▶ REQUIREMENT:
Every record, apart from its pictures, should be repeated exactly.
[[ RECORDS TO PROCESS open ]]
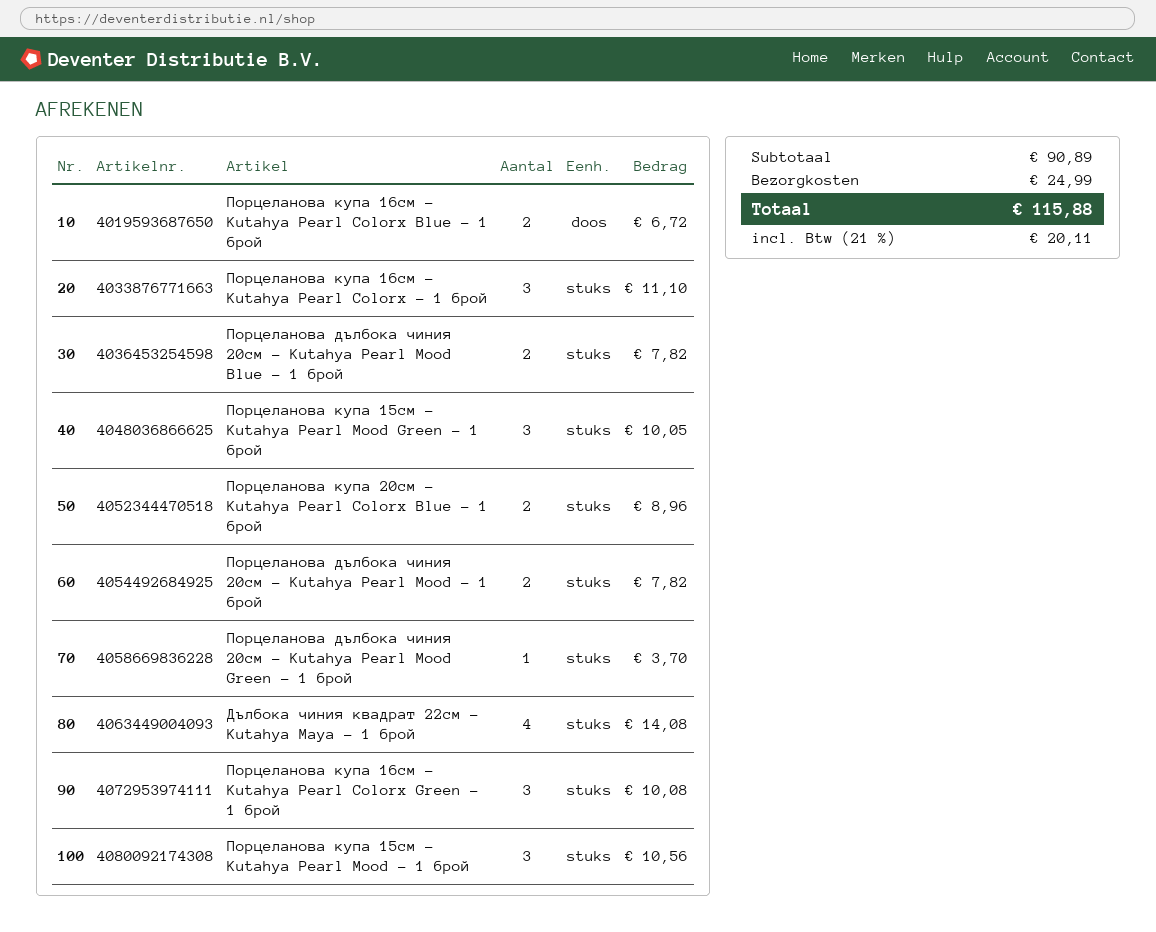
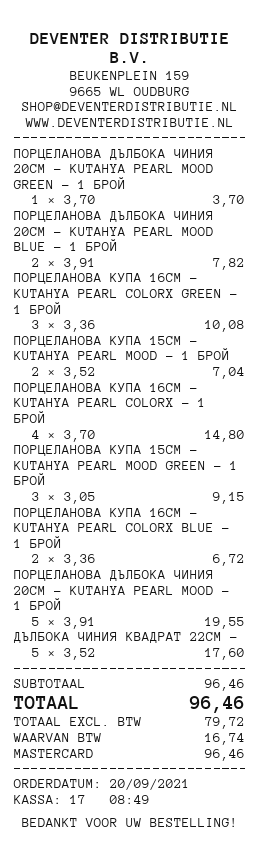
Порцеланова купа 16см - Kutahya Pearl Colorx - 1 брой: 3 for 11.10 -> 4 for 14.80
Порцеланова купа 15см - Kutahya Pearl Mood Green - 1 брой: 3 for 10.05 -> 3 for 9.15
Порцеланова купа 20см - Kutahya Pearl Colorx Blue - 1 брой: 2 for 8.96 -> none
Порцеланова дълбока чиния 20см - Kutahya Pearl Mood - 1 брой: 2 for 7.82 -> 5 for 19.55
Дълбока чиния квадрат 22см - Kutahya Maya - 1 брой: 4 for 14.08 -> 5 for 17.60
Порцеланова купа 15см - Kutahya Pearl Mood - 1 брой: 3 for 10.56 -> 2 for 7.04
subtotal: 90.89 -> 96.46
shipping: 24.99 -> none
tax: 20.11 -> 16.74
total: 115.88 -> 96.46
[[ RECORDS TO PROCESS closed ]]
▶ TASK ANSWER:
Порцеланова купа 16см - Kutahya Pearl Colorx - 1 брой: 3 for 11.10 -> 4 for 14.80
Порцеланова купа 15см - Kutahya Pearl Mood Green - 1 брой: 3 for 10.05 -> 3 for 9.15
Порцеланова купа 20см - Kutahya Pearl Colorx Blue - 1 брой: 2 for 8.96 -> none
Порцеланова дълбока чиния 20см - Kutahya Pearl Mood - 1 брой: 2 for 7.82 -> 5 for 19.55
Дълбока чиния квадрат 22см - Kutahya Maya - 1 брой: 4 for 14.08 -> 5 for 17.60
Порцеланова купа 15см - Kutahya Pearl Mood - 1 брой: 3 for 10.56 -> 2 for 7.04
subtotal: 90.89 -> 96.46
shipping: 24.99 -> none
tax: 20.11 -> 16.74
total: 115.88 -> 96.46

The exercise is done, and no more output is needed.